Mark and Avoid: Sandlin Says Jesus Isn’t God

presbyteriansThe absolute worst place to discuss anything is the comments section on a website. Best construction: threads get too long to read (thus making it difficult to enter the discussion). Worst construction (although still true): comments sections have become the example par excellence of concupiscence, man’s inborn, churning propensity and desire for evil. When religion is involved, the wickedness of man goes into hyper drive, as internet atheists try to vanquish their Christian opponents. Typically, I like to read what liberal (not used as a political term here) theologians have to say about orthodox, historic, and confessional Christianity to help me better understand their arugments. Instead of wading into the mire of comments sections, however, I’m beginning a series of articles responding to liberal theologians’ critiques of orthodox, historic, and confessional Christianity.

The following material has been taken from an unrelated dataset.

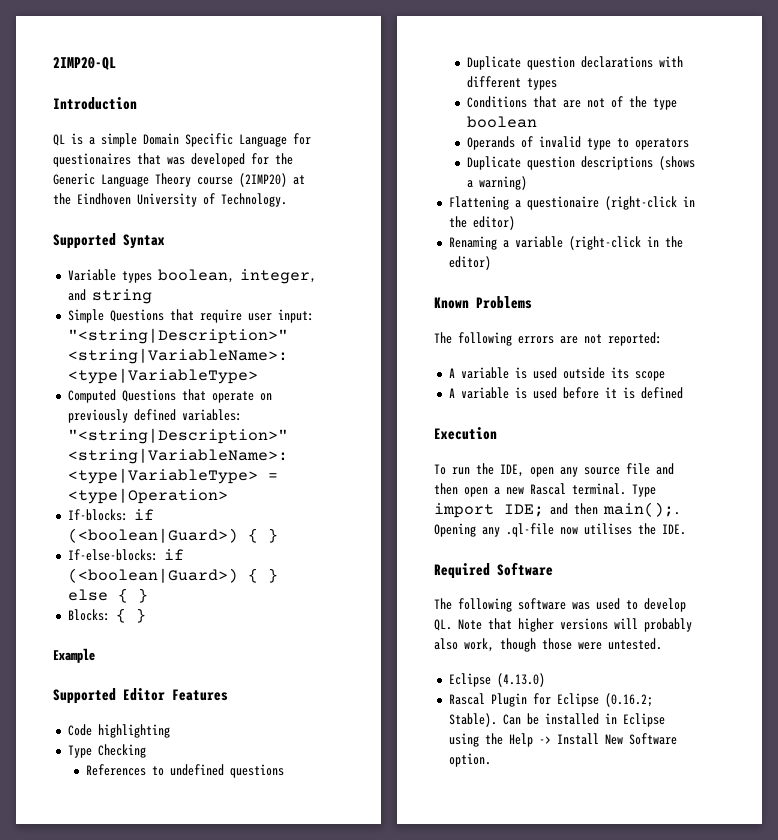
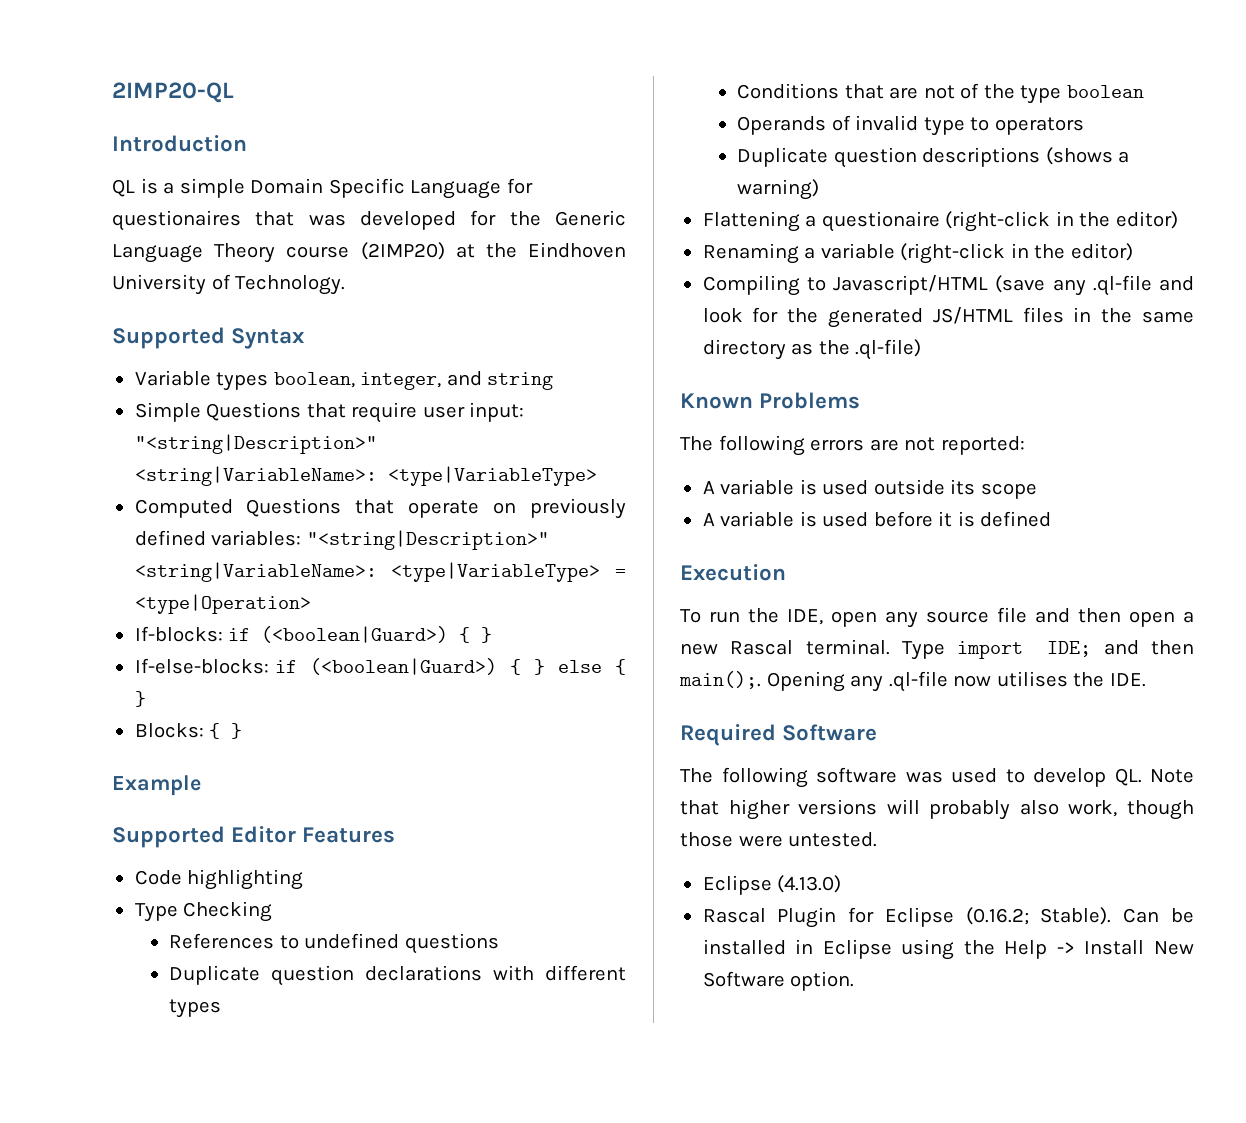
(491, 263) none -> [702,275,1194,296] [702,307,1194,328] [702,339,922,360] // Compiling to Javascript/HTML (save any .ql-file and look for the generated JS/HTML files in the same directory as the .ql-file)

First up is this post by Mark Sandlin. Sandlin’s article is actually the first in a short series of articles wherein Sandlin takes issue with several key points of historic Christian doctrine. These are not lengthy treatments, but Sandlin’s main purpose is trying to widen the tent of Biblical orthodoxy to include a greater variety of beliefs. He says, “Most institutionalized Churches define who is and who isn’t a Christian far too narrowly. There is an increasingly long list of tenets to which a person must dogmatically adhere in order to be in the club.” And, “I’m not trying to say I am right and others are wrong. I am saying Christianity should big enough for a variety of thought. I am saying God can handle our questions.”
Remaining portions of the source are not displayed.